** Material provided follows **

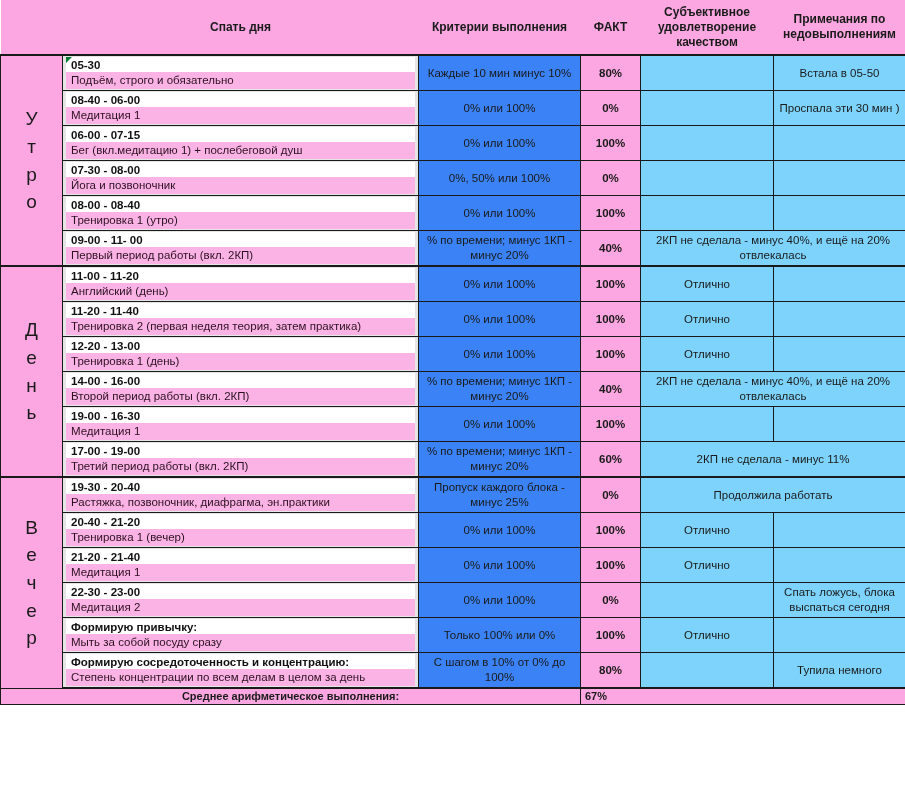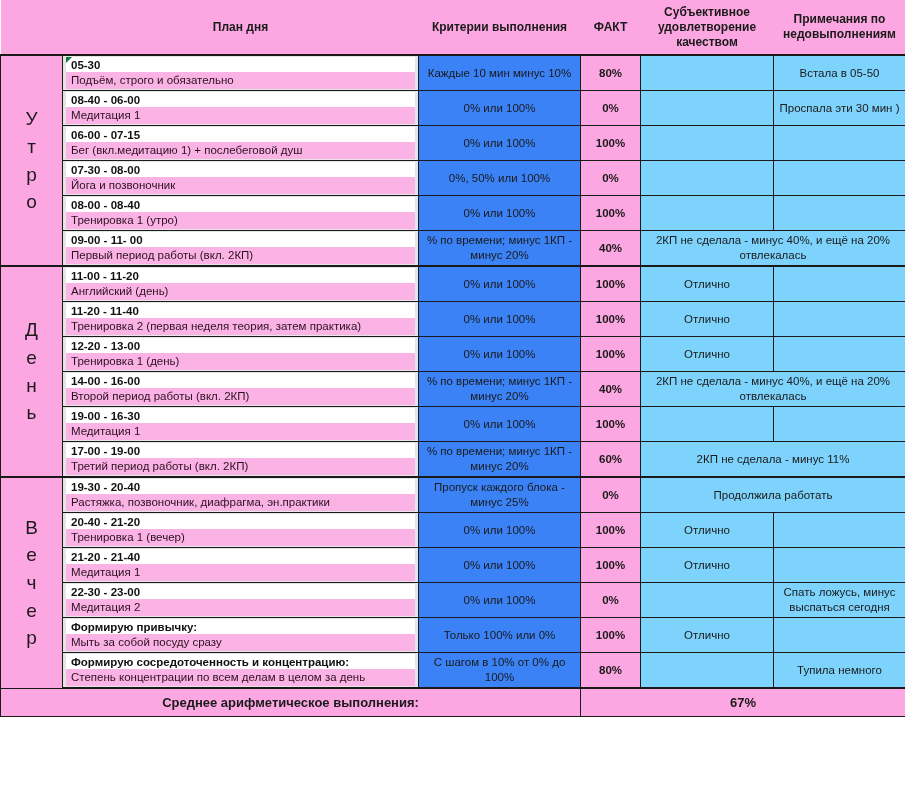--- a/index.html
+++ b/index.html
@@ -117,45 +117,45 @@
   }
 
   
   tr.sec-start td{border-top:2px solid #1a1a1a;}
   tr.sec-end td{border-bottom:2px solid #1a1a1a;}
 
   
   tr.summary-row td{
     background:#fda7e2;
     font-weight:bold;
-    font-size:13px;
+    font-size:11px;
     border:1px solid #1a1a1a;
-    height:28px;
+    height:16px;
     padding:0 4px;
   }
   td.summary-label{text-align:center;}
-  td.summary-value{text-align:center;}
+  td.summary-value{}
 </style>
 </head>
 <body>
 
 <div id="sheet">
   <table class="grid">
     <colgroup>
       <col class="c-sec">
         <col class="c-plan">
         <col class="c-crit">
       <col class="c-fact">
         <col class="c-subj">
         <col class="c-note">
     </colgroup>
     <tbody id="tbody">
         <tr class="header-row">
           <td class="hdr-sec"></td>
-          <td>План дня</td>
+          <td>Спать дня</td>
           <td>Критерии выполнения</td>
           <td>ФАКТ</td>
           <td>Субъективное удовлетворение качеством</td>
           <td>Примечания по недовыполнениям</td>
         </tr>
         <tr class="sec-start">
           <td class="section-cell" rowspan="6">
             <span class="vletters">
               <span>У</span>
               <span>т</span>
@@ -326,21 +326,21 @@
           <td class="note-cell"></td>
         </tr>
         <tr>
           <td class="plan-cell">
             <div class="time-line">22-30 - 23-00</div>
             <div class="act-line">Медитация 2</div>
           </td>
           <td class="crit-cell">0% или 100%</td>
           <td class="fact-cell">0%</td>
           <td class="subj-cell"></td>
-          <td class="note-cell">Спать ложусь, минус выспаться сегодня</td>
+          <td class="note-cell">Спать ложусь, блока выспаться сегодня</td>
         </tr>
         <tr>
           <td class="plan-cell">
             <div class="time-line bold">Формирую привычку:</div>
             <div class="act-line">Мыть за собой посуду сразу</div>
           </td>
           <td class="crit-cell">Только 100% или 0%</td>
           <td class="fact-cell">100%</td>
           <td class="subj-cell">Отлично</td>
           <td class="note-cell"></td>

** End of Material provided **

* Try it *
Wherever a line in the data above holds the word "solid", copy that line.

* Answer to the problem *
   tr.sec-start td{border-top:2px solid #1a1a1a;}
   tr.sec-end td{border-bottom:2px solid #1a1a1a;}
     border:1px solid #1a1a1a;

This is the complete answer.